I know that UE4 is modular and not final-featured but real-time lighting and GI should be a given. They even made it a big focus of their early features demo and i didn’t see any inherent problems with it there.

It was called SVOGI and unfortunately they dropped it :(.

You won’t find an “out of box” price for that system, they only ever do licensing via negotiation. I can promise you, it won’t be cheap. They may eventually offer per seat indie licenses (so long as part of their contract with Unity doesn’t include any kind of competitive restriction), but I don’t see them offering it for less than $200 per seat, per platform. Epic’s model is to avoid integrating any third party software that carries a cost or royalty, in order to ensure they can release things cheaply, and with source (at least as much as they can, PhysX being an exception, but some companies won’t even let you show the code for binding to their libraries without an NDA, hence the console restrictions).

Here’s the email to contact them about licensing: sales@geomerics.com

@RPotter,

I’m no financial or marketing expert, but considering that SpeedTree offered their software for $19, I don’t see how geometric can will have success if the licenses are too different from it’s origin.

If Enlighten brings outstanding quality to the lightning in UE4, I personally as individual would be willing to give them 5% royalty and $10 a month for covering the support. Charging same amount per seat for different scale projects seems the Old-Fashioned mode of leading a business.

We’ve all seen that with enough skills you can recreate great lightning in EU4 so… I don’t know how this will workout if it’s too pricey.

However, I’m so happy to see that people are eager to find improvement in the Engine and make it the best tool that people can use it around the world. It really makes me feel nice to be party of the that community and give me the will power to improve myself and my skills.

If they can make more money by offering it easily then they’d probably do it.
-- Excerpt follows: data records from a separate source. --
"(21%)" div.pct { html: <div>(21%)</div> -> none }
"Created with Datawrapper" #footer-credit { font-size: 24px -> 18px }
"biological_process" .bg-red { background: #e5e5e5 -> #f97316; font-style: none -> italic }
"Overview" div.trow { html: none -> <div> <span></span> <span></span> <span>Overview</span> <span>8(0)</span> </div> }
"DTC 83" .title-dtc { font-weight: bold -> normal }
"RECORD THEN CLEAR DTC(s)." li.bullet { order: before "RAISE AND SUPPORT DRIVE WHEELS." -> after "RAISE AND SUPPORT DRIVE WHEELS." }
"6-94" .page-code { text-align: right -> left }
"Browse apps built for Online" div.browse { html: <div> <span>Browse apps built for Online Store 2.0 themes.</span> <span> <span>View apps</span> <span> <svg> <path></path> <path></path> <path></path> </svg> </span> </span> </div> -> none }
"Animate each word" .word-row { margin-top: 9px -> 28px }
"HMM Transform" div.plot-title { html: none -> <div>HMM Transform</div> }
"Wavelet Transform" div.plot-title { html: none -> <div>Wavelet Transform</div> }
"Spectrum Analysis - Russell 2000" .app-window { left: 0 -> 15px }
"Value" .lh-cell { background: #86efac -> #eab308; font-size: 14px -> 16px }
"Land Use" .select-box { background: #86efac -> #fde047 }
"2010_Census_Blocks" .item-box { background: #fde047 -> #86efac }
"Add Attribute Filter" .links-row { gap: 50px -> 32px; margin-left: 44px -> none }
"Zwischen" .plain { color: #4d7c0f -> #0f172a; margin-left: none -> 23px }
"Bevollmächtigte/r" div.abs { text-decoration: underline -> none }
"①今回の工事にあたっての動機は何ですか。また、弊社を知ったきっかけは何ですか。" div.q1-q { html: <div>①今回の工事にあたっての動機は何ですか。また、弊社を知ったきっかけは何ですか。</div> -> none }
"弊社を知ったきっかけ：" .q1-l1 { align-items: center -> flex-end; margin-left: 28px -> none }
Speedtree is a different matter, it was integrated with UDK for a long time and they’ve been very good about supporting the engines.

Any news? I’d like to see it integrated in the engine like it is on Unity or for a small fee per user.

Epic games! Please please please please make enlighten available for us! PLEASE PLEASE!!! THIS IS ! No lmaps baking! PLEASE PLEASE

You still have to “bake” with enlighten.

It’s up to Enlighten if they want to make it available, I don’t think it’s likely so if you want to use it you’ll have to talk to the Enlighten people.

I always failed to realize what people’s problem with LPVs is. Fable Legends looks amazing. None of the systems is perfect and given the ease of implementation, LPVs are great.

There’s always a specific case where features will work great, the reason it works well for Fable is that it’s mostly an outdoor environment, where most of the light is direct from the sun, so all you really need is a bit of light in the dark areas even using a skylight object to brighten them a bit and add AO will make it look fantastic, LPV will add a bit of color bleeding which makes it look even nicer.
Try it in other situations and it doesn’t give as good of results, any situation where a large amount of the lighting would be due to GI will look bad. It’s also a bit limited in that it only truly supports directional lights.

Well, truth be told most people here are hobbyists with little production experience, and when a studio like Lionhead tells me it’s good I tend to believe them. I believe people expect some holy grail “IT WORKS WITH EVERYTHING” solution but the truth is, that ain’t happening.